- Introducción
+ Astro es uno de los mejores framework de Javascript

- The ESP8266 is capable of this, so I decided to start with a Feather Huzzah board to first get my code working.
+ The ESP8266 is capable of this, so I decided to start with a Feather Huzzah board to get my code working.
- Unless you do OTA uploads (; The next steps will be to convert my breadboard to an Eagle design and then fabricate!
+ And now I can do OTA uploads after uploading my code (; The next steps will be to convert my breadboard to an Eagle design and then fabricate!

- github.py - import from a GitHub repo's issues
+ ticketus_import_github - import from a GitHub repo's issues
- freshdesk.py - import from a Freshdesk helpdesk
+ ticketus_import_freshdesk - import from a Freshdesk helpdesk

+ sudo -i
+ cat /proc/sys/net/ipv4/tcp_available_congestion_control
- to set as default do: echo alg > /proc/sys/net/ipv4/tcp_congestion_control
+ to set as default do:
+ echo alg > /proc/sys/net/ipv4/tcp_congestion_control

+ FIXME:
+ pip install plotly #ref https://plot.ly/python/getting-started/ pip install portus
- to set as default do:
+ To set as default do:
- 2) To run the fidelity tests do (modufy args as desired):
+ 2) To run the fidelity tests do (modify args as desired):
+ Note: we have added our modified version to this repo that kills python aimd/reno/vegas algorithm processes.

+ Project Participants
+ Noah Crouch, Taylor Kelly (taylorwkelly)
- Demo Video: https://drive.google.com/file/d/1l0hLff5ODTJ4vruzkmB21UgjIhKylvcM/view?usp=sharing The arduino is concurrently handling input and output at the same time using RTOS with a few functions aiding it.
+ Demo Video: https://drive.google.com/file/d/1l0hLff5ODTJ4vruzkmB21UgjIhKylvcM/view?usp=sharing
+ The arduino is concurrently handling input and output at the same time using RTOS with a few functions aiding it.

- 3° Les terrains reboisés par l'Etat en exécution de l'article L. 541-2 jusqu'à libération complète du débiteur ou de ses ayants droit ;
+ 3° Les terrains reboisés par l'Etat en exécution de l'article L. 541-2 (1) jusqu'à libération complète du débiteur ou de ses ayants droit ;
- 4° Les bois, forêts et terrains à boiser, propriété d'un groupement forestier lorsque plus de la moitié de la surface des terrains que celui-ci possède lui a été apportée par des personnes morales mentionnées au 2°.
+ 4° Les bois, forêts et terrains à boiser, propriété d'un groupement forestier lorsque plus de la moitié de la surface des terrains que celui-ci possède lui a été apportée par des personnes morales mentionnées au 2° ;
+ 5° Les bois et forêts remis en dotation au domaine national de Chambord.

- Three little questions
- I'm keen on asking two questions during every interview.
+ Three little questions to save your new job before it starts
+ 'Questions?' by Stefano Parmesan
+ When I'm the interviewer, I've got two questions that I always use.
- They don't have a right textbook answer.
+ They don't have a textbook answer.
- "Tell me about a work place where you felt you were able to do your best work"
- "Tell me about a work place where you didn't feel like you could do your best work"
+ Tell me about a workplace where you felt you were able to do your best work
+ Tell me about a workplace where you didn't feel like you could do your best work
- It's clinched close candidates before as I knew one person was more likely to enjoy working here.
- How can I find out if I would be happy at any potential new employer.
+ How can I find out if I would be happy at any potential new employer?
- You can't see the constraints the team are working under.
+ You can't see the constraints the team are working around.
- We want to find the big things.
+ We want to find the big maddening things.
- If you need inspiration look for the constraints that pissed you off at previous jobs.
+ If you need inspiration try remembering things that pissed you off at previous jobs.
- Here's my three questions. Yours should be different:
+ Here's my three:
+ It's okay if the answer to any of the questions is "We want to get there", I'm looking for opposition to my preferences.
-*-
» **WORK REQUEST**: Lines from the start of the material above through the line containing "tests do (modify" are to be duplicated exactly, and only those.

» **TASK OUTPUT**:
- Introducción
+ Astro es uno de los mejores framework de Javascript

- The ESP8266 is capable of this, so I decided to start with a Feather Huzzah board to first get my code working.
+ The ESP8266 is capable of this, so I decided to start with a Feather Huzzah board to get my code working.
- Unless you do OTA uploads (; The next steps will be to convert my breadboard to an Eagle design and then fabricate!
+ And now I can do OTA uploads after uploading my code (; The next steps will be to convert my breadboard to an Eagle design and then fabricate!

- github.py - import from a GitHub repo's issues
+ ticketus_import_github - import from a GitHub repo's issues
- freshdesk.py - import from a Freshdesk helpdesk
+ ticketus_import_freshdesk - import from a Freshdesk helpdesk

+ sudo -i
+ cat /proc/sys/net/ipv4/tcp_available_congestion_control
- to set as default do: echo alg > /proc/sys/net/ipv4/tcp_congestion_control
+ to set as default do:
+ echo alg > /proc/sys/net/ipv4/tcp_congestion_control

+ FIXME:
+ pip install plotly #ref https://plot.ly/python/getting-started/ pip install portus
- to set as default do:
+ To set as default do:
- 2) To run the fidelity tests do (modufy args as desired):
+ 2) To run the fidelity tests do (modify args as desired):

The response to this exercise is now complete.